Matury w tym roku rozpoczynają się 4 maja. Jak czytamy w czwartkowej "Rzeczpospolitej" rząd przygotowuje nowelizację projektu rozporządzenia, w ramach którego maturzyści i ósmoklasiści będą zwolnieni z obowiązkowej kwarantanny przy przekroczeniu granicy. Warunkiem będzie trzymanie minimum półmetrowego dystansu. Eksperci na łamach "Rzepy" zastanawiają się, czy istnieje możliwość ewentualnego przesunięcia terminu. - Przyzwyczailiśmy się do tego, że rząd podejmuje decyzje w ostatniej chwili.
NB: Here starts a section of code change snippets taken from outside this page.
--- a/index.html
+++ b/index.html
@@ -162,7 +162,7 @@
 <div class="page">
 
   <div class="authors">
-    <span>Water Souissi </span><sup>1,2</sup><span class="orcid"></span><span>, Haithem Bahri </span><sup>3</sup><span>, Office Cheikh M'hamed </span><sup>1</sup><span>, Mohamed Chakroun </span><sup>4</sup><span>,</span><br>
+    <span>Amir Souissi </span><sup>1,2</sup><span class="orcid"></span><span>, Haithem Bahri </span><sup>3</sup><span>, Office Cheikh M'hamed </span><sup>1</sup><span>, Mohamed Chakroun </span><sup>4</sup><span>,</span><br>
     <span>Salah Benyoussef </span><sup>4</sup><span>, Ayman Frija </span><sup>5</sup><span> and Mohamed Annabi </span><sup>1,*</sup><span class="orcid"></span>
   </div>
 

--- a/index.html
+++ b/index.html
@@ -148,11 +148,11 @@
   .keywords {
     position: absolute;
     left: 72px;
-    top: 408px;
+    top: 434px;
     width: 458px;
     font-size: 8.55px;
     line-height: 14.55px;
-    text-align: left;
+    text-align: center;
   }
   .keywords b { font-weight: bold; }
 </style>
Nie zdziwię się więc, jeśli egzamin dojrzałości zostanie przesunięty - mówi Marek Pleśniar z Ogólnopolskiego Stowarzyszenia Kadry Kierowniczej Oświaty. Inni jednak uspokajają. - Jeśli nie pojawi się nowy wariant wirusa, sytuacja powinna być w miarę stabilna, a średnia liczba zakażeń może wynosić około 10 tys. zakażeń - uważa Franciszek Rakowski z Interdyscyplinarnego Centrum Modelowania Matematycznego i Komputerowego UW. Jego zdaniem do maja około 44 procent populacji przejdzie zakażenie koronawirusem.
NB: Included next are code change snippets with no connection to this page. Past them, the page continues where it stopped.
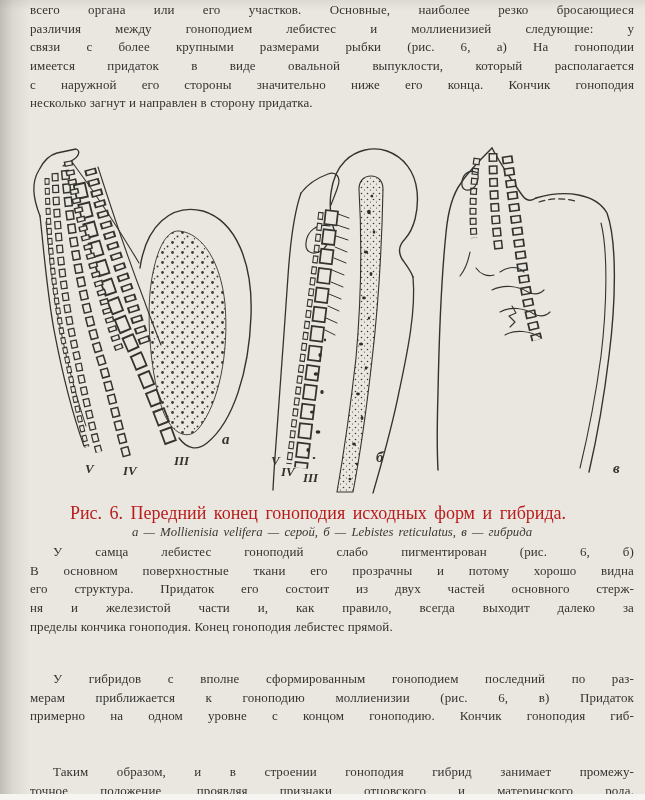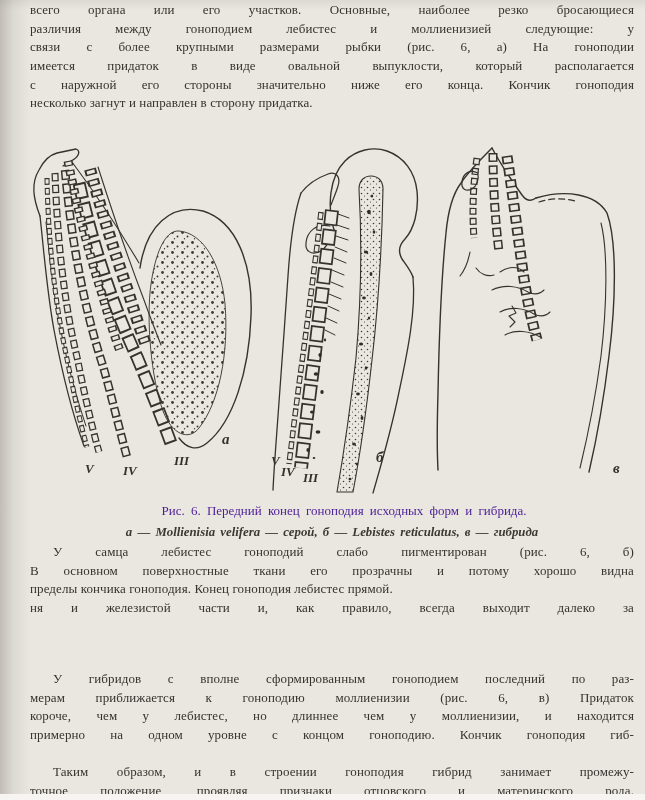--- a/index.html
+++ b/index.html
@@ -13,7 +13,7 @@
   .tline{text-align:justify;text-align-last:justify}
   .tline.ragged{text-align-last:left}
   .tline.indent{text-indent:23px}
-  .caption{position:absolute;left:42px;width:604px;text-align:center;font-size:13px;word-spacing:3px;color:#4c1d95}
+  .caption{position:absolute;left:16px;width:604px;text-align:center;font-size:18px;word-spacing:3px;color:#b91c1c}
   .subcaption{position:absolute;left:30px;width:604px;text-align:center;font-size:12.8px;font-style:italic;font-weight:700;word-spacing:2px;color:#3a3933}
   .figlayer{position:absolute;left:0;top:0;width:645px;height:800px}
   .figlabel{position:absolute;font-style:italic;color:#33322d;line-height:1}

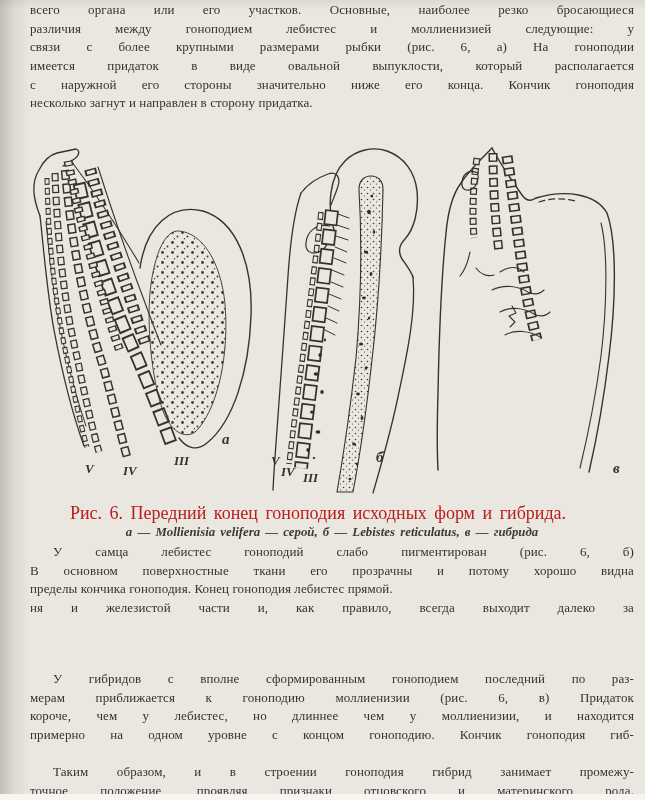--- a/index.html
+++ b/index.html
@@ -14,7 +14,7 @@
   .tline.ragged{text-align-last:left}
   .tline.indent{text-indent:23px}
   .caption{position:absolute;left:16px;width:604px;text-align:center;font-size:18px;word-spacing:3px;color:#b91c1c}
-  .subcaption{position:absolute;left:30px;width:604px;text-align:center;font-size:12.8px;font-style:italic;font-weight:700;word-spacing:2px;color:#3a3933}
+  .subcaption{position:absolute;left:30px;width:604px;text-align:center;font-size:12.8px;font-style:italic;font-weight:400;word-spacing:2px;color:#3a3933}
   .figlayer{position:absolute;left:0;top:0;width:645px;height:800px}
   .figlabel{position:absolute;font-style:italic;color:#33322d;line-height:1}
   .roman{font-size:13px;font-weight:600}

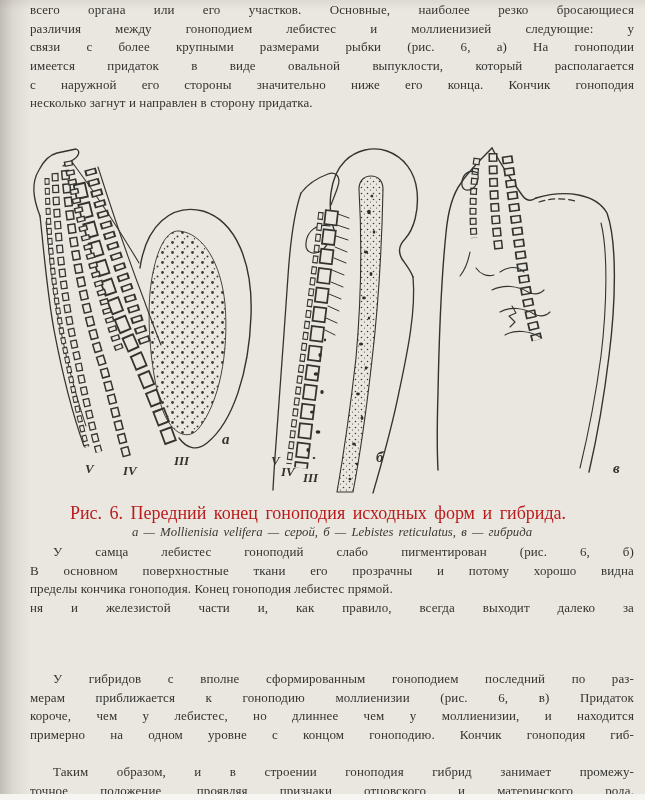--- a/index.html
+++ b/index.html
@@ -161,6 +161,7 @@
 <div class="textblock" id="p2" style="top:543px">
     <div class="tline indent">У самца лебистес гоноподий слабо пигментирован (рис. 6, б)</div>
     <div class="tline">В основном поверхностные ткани его прозрачны и потому хорошо видна</div>
+    <div class="tline">его структура. Придаток его состоит из двух частей основного стерж-</div>
     <div class="tline ragged">пределы кончика гоноподия. Конец гоноподия лебистес прямой.</div>
     <div class="tline">ня и железистой части и, как правило, всегда выходит далеко за</div>
   </div>

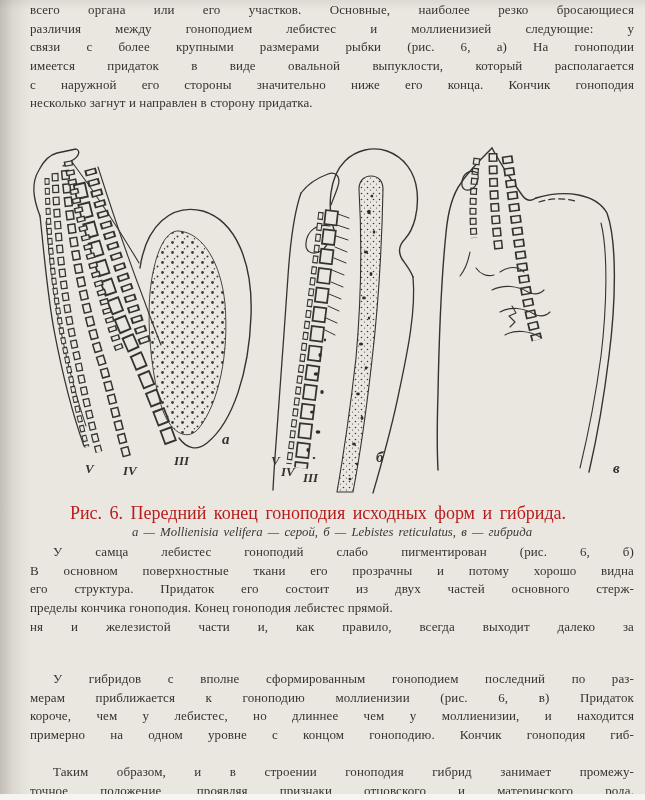--- a/index.html
+++ b/index.html
@@ -162,8 +162,8 @@
     <div class="tline indent">У самца лебистес гоноподий слабо пигментирован (рис. 6, б)</div>
     <div class="tline">В основном поверхностные ткани его прозрачны и потому хорошо видна</div>
     <div class="tline">его структура. Придаток его состоит из двух частей основного стерж-</div>
+    <div class="tline">ня и железистой части и, как правило, всегда выходит далеко за</div>
     <div class="tline ragged">пределы кончика гоноподия. Конец гоноподия лебистес прямой.</div>
-    <div class="tline">ня и железистой части и, как правило, всегда выходит далеко за</div>
   </div>
 <div class="textblock" id="p3" style="top:670px">
     <div class="tline indent">У гибридов с вполне сформированным гоноподием последний по раз-</div>

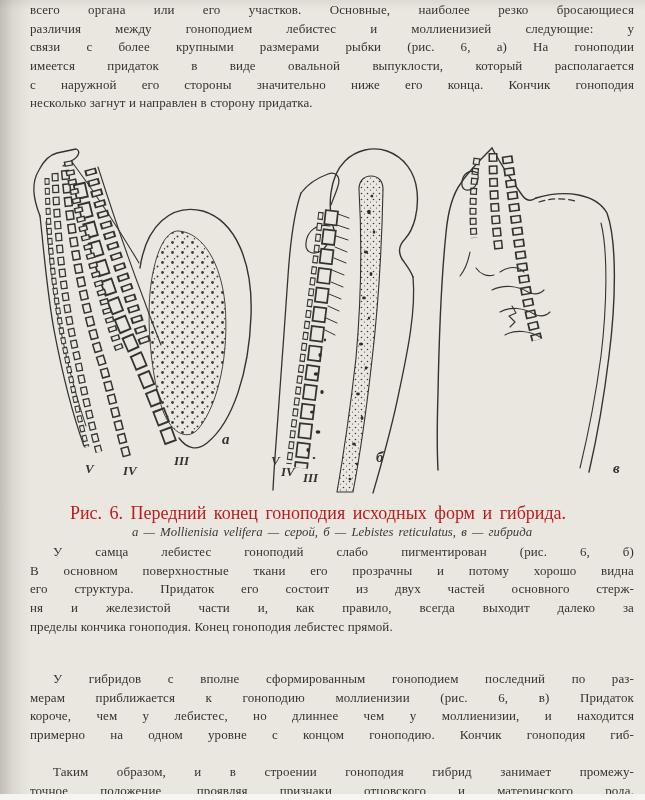--- a/index.html
+++ b/index.html
@@ -168,7 +168,6 @@
 <div class="textblock" id="p3" style="top:670px">
     <div class="tline indent">У гибридов с вполне сформированным гоноподием последний по раз-</div>
     <div class="tline">мерам приближается к гоноподию моллиенизии (рис. 6, в) Придаток</div>
-    <div class="tline">короче, чем у лебистес, но длиннее чем у моллиенизии, и находится</div>
     <div class="tline">примерно на одном уровне с концом гоноподию. Кончик гоноподия гиб-</div>
   </div>
 <div class="textblock" id="p4" style="top:763px">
Czytaj również: Koronawirus. Niedzielski na Śląsku. Minister zdrowia znalazł zaskakujące źródło zakażeń!
Rakowski uważa jednocześnie, że podczas egzaminu abiturienci powinni mieć założone maseczki. Eksperci uważają pomysł zwolnienia z kwarantanny za dość kontrowersyjny. Uczniowie zgodnie z projektem będą musieli udowodnić Straży Granicznej, że przystępują do egzaminu. Dyrektor szkoły ma wydawać specjalne pismo. Zdaniem wspomnianego Marka Pleśniara uczniowie powinni powstrzymać się od wyjazdów za granicę. - Zwolnienie ich z kwarantanny to wręcz zachęta, by wyjechać na majówkę - uważa. Dr Rakowski dodaje, że najbardziej ryzykowne są podróże do Afryki i Ameryki Południowej, bowiem tam występują rodzime warianty wirusa.